How does he fit it all in?
'I hire a team of brilliant teachers who I've handpicked. People who are currently in the industry and can give young people the best level of training.'
He's there as much as he can be, and recently flew back from a secret location where he's filming the new and secret project to be at the Sunday school. In addition to teaching the students musical theatre, Michael is keen to pass on many of the things he's learned along the way about the vagaries of the industry.
'It's about learning to be empathetic. And learning how you need to behave. What do you need to do when you're trying to sustain an eight-show week? Be careful what you put on social media. Don't swear. Don't be that kind of person.
'You can be as talented as anything, but if you're difficult, that's going to cause problems. Hopefully I'm encouraging a generation of nice people to work with.'
Michael is clearly a lovely person to work with and a brilliant mentor and teacher. I have a hunch that we'll be seeing a lot more of him on screen. Check him out in Gentleman Jack. And you might just spot him in Hitchin, sans sideburns.
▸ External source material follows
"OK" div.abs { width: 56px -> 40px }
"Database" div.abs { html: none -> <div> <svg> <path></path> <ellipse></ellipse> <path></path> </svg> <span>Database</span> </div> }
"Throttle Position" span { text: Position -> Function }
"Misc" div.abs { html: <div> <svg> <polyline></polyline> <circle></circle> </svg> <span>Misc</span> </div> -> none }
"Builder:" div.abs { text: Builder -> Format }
Quick guide to Michael Xavier
Hitchin's award-winning actor Michael Xavier has spent 20 years honing his craft in musical theatre and has played leads in more than 20 West End musicals. He won a Broadway World Award for his role as Joe Gillis in Sunset Boulevard with Glenn Close, and has been nominated twice for an Olivier Award. He's currently appearing as Dr Steph Belcombe in the BBC Sunday night drama Gentleman Jack alongside Suranne Jones.